6. Experimental Manifestations and Quantum Materials
Momentum-dependent spin splitting manifests in a variety of experimental contexts:
- ARPES and DFT studies of CrSb (altermagnet, TN = 703K): Splitting ΔE(k) reaches ≥0.8 eV at generic k, independent of spin-orbit coupling, and is strongly anisotropic, providing a "spin-valley filter" mechanism robust to temperature (Zeng et al., 2024).
- Time-resolved Faraday rotation in strained InGaAs: The magnitude and direction of the splitting depend on crystal orientation, strain tensor (biaxial vs. uniaxial), and channel geometry. The observed internal fields, parameterized by β = ΔE/v_d, confirm dominant k-linear splitting from SIA- and BIA-type terms (Norman et al., 2010).

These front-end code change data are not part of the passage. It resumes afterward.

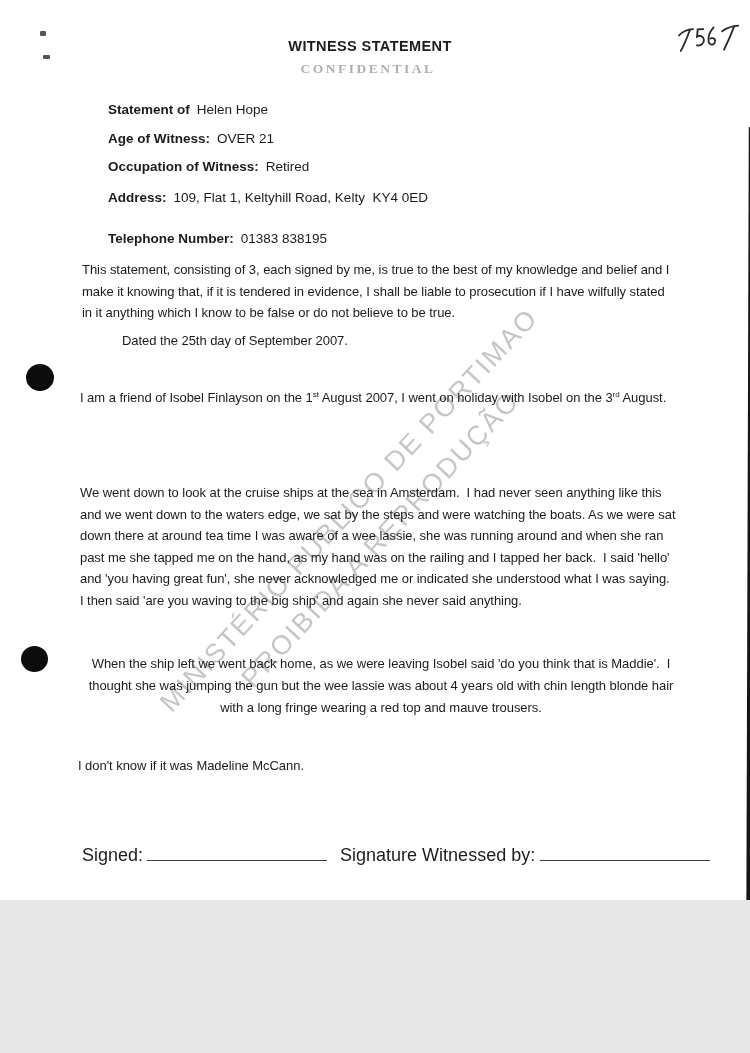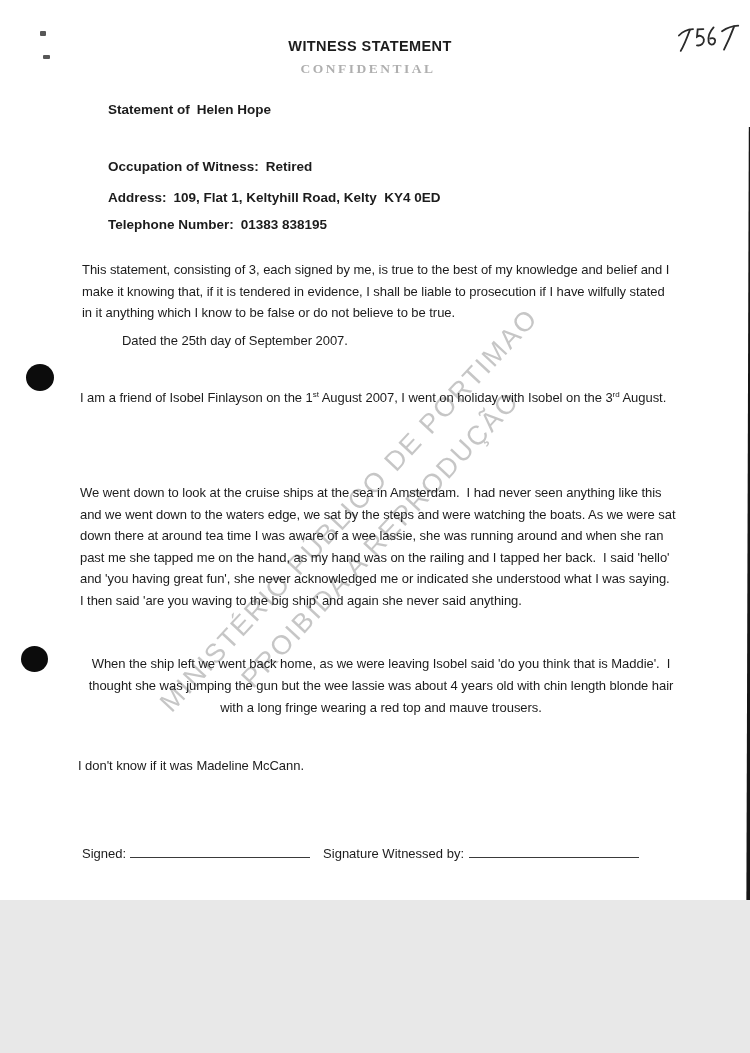--- a/index.html
+++ b/index.html
@@ -52,7 +52,7 @@
   
   .hdr-row { position: absolute; left: 85px; font-size: 13.5px; white-space: pre; }
   .hdr-row .lbl { font-weight: bold; margin-left: 8px; }
-  .hdr-row .val { font-weight: bold; margin-left: 7px; }
+  .hdr-row .val { font-weight: normal; margin-left: 7px; }
   .hdr-row.r1 { top: 87px; }
   .hdr-row.r2 { top: 116px; }
   .hdr-row.r3 { top: 144px; }

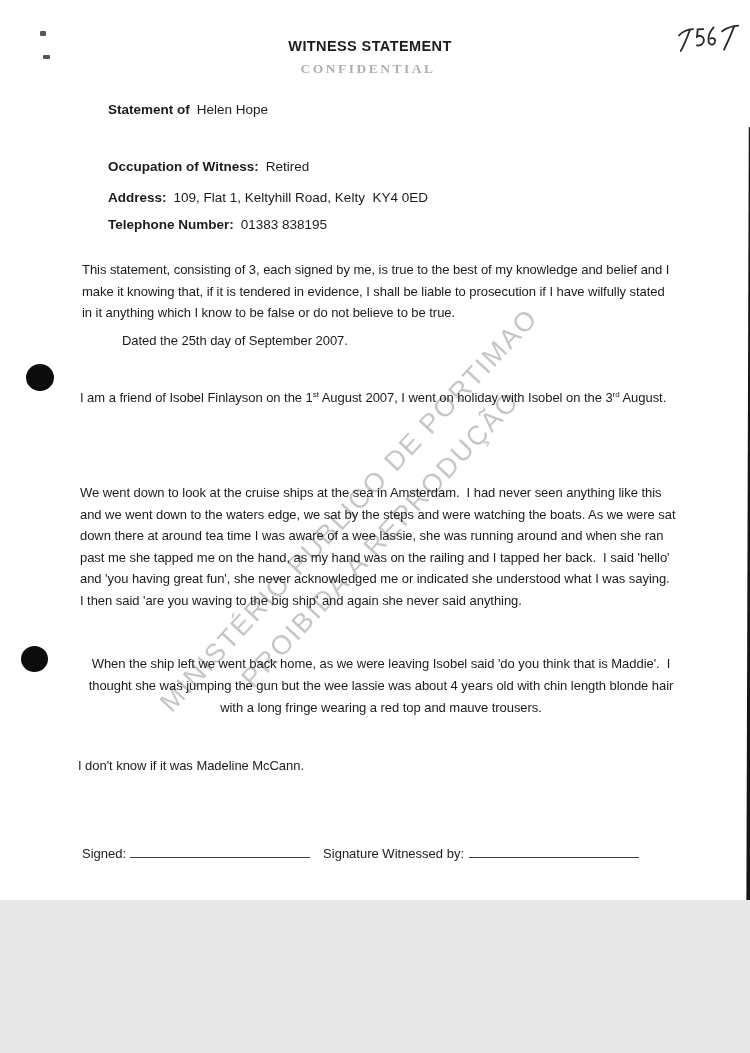--- a/index.html
+++ b/index.html
@@ -122,6 +122,9 @@
   <div class="hdr-row r1">
     <span class="lbl">Statement of</span><span class="val">Helen Hope</span>
   </div>
+  <div class="hdr-row r2">
+    <span class="lbl">Age of Witness:</span><span class="val">OVER 21</span>
+  </div>
   <div class="hdr-row r3">
     <span class="lbl">Occupation of Witness:</span><span class="val">Retired</span>
   </div>

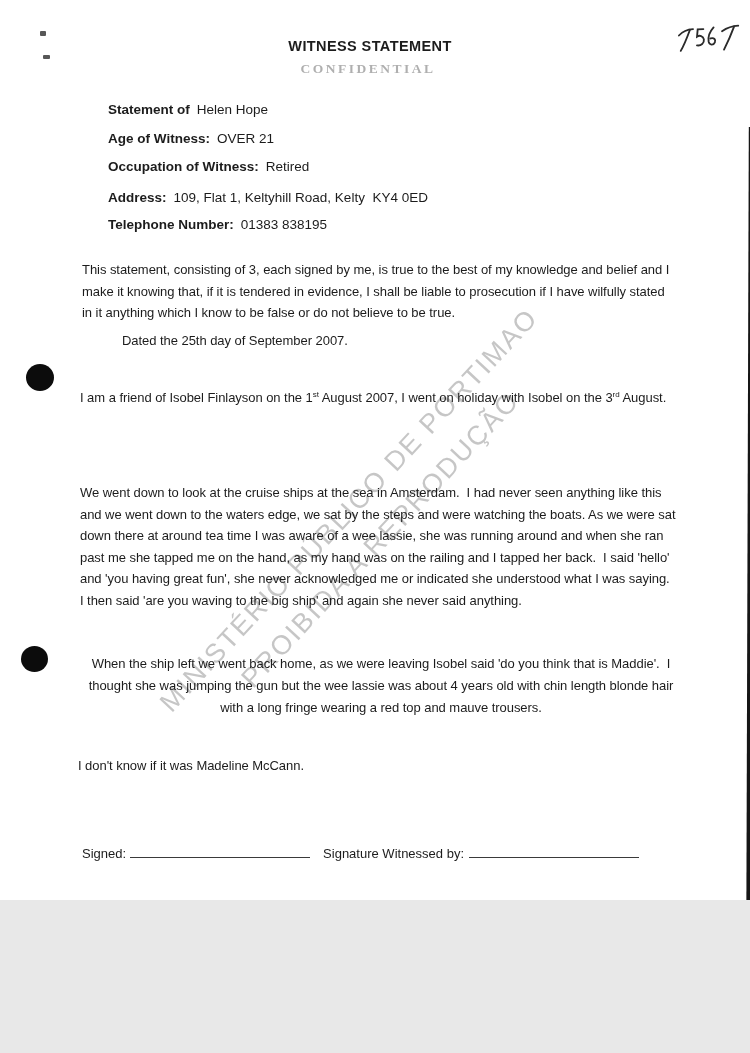--- a/index.html
+++ b/index.html
@@ -57,7 +57,7 @@
   .hdr-row.r2 { top: 116px; }
   .hdr-row.r3 { top: 144px; }
   .hdr-row.r4 { top: 175px; }
-  .hdr-row.r5 { top: 202px; }
+  .hdr-row.r5 { top: 216px; }
 
   
   .para {

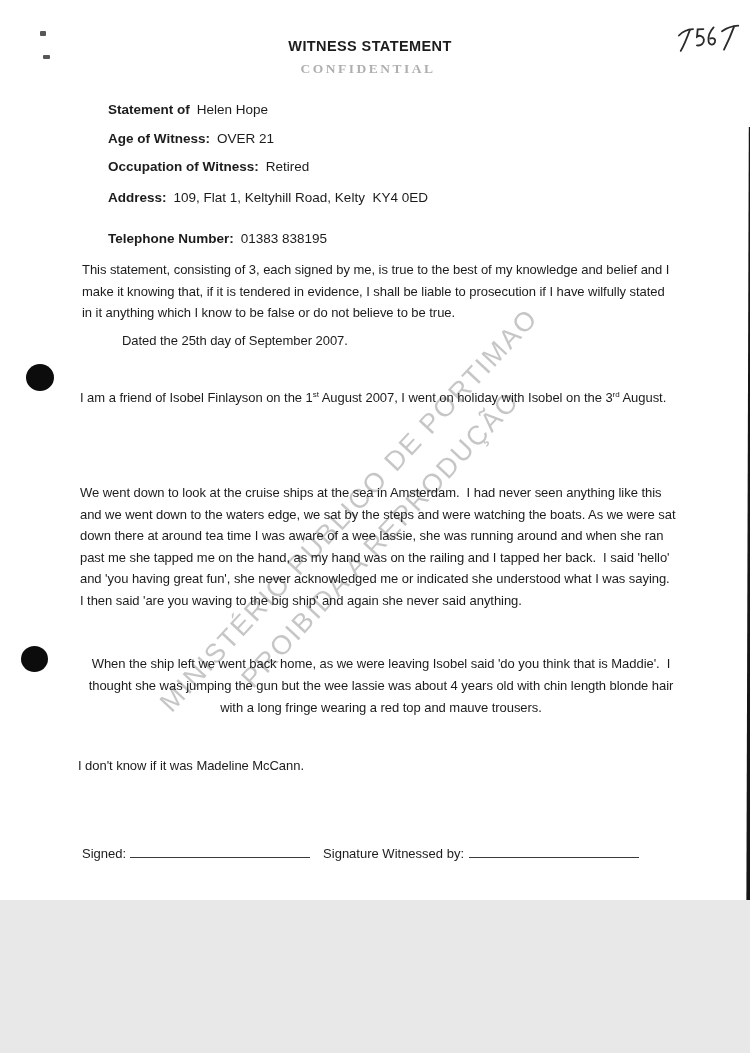--- a/index.html
+++ b/index.html
@@ -84,7 +84,7 @@
   }
 
   
-  .sig-row { position: absolute; left: 82px; top: 845px; font-size: 13px; }
+  .sig-row { position: absolute; left: 82px; top: 845px; font-size: 18px; }
   .sig-row .sig-label { vertical-align: baseline; }
   .sig-line { display: inline-block; border-bottom: 1.6px solid #3a3a3a; height: 13px; }
   .sig-line.l1 { width: 180px; margin-left: 4px; margin-right: 13px; }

- Mn-doped semiconductors (CdTe, HgTe): Band-resolved exchange splitting is strongly suppressed at the L point compared to Γ, owing to wavefunction character, valley-orientation-specific spin-orbit locking, and the relative strength of kinetic (antiferromagnetic) and potential (ferromagnetic) exchange (Autieri et al., 2020).

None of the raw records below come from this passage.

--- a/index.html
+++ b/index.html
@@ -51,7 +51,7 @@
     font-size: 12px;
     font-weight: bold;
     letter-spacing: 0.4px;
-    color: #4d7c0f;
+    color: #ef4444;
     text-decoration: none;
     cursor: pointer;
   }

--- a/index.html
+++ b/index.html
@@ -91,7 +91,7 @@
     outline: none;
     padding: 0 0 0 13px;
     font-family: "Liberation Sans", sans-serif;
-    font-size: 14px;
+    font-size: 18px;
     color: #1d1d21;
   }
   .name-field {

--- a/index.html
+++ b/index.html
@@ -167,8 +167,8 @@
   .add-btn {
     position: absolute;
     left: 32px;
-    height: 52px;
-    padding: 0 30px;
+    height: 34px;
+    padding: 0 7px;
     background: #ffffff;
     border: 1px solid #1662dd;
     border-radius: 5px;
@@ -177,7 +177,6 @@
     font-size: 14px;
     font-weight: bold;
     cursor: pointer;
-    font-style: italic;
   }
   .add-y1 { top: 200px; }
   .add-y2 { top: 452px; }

- Strained graphene nanoribbons: Out-of-plane spin splitting emerges through the interplay of pseudomagnetic fields and quantum spin Hall edge states, with the splitting Δ(k_x) linear in k_x over segments of the BZ and tunable by strain, edge width, and valley degree of freedom (Yang et al., 2013).
- Magnon bands in antiferromagnets: One-magnon spin expectation values show topologically nontrivial momentum-space textures, with vortices (winding Q = –2, Dirac Q = +1) whose sum obeys the Poincaré–Hopf index theorem, providing a foundation for magnon spin–momentum locking and spin-resolved transport (Okuma, 2017).
7. Applications, Materials Design, and Outlook
The unification of microscopic and symmetry-based approaches to momentum-dependent spin splitting has led to actionable material design principles:
- Selection rules for nonrelativistic, SOC-independent splitting (AFM-induced, "altermagnetic") rely on magnetic space group type (I/III) and the absence of "PT" symmetry (Yuan et al., 2020, Guo et al., 2022).
- Large splittings (ΔE ≳ 0.1–1 eV) are achieved in 3d oxides, nitrides, and metallic antiferromagnets with proper sublattice and ligand engineering (CoF₂, FeSO₄F, MnF₂, CrSb, NiO) (Guo et al., 2022, Yuan et al., 2021, Yuan et al., 2019, Zeng et al., 2024).
- Spin- and valley-selective filtering, field-free current-induced switching, and room-temperature functionality are now accessible in low-Z antiferromagnets, with metallic altermagnets such as CrSb displaying unprecedented values of ΔE(k) and directionally tunable spin polarization (Zeng et al., 2024).
- In AFM Weyl semimetals (CrO), momentum-dependent splitting and Fermi velocity anisotropy enable pure spin-current generation and gate-tunable topological transitions via strain (Chen et al., 2021).
- Crystal symmetry analysis, point-group multipole tabulation, and model Hamiltonian fitting provide systematic frameworks for high-throughput discovery and engineering of momentum-dependent spin splitting in quantum materials (Acosta, 28 May 2025, Guo et al., 2022, Yuan et al., 2021, Hayami et al., 2019).
The unified magnetoelectric mechanism, first-principles modeling, and precise symmetry classification now enable the rational design of functionality-critical momentum-dependent spin splitting in magnetic, topological, chiral, and quantum materials platforms—a decisive advance for antiferromagnetic spintronics, topological signal processing, and relativistic quantum control.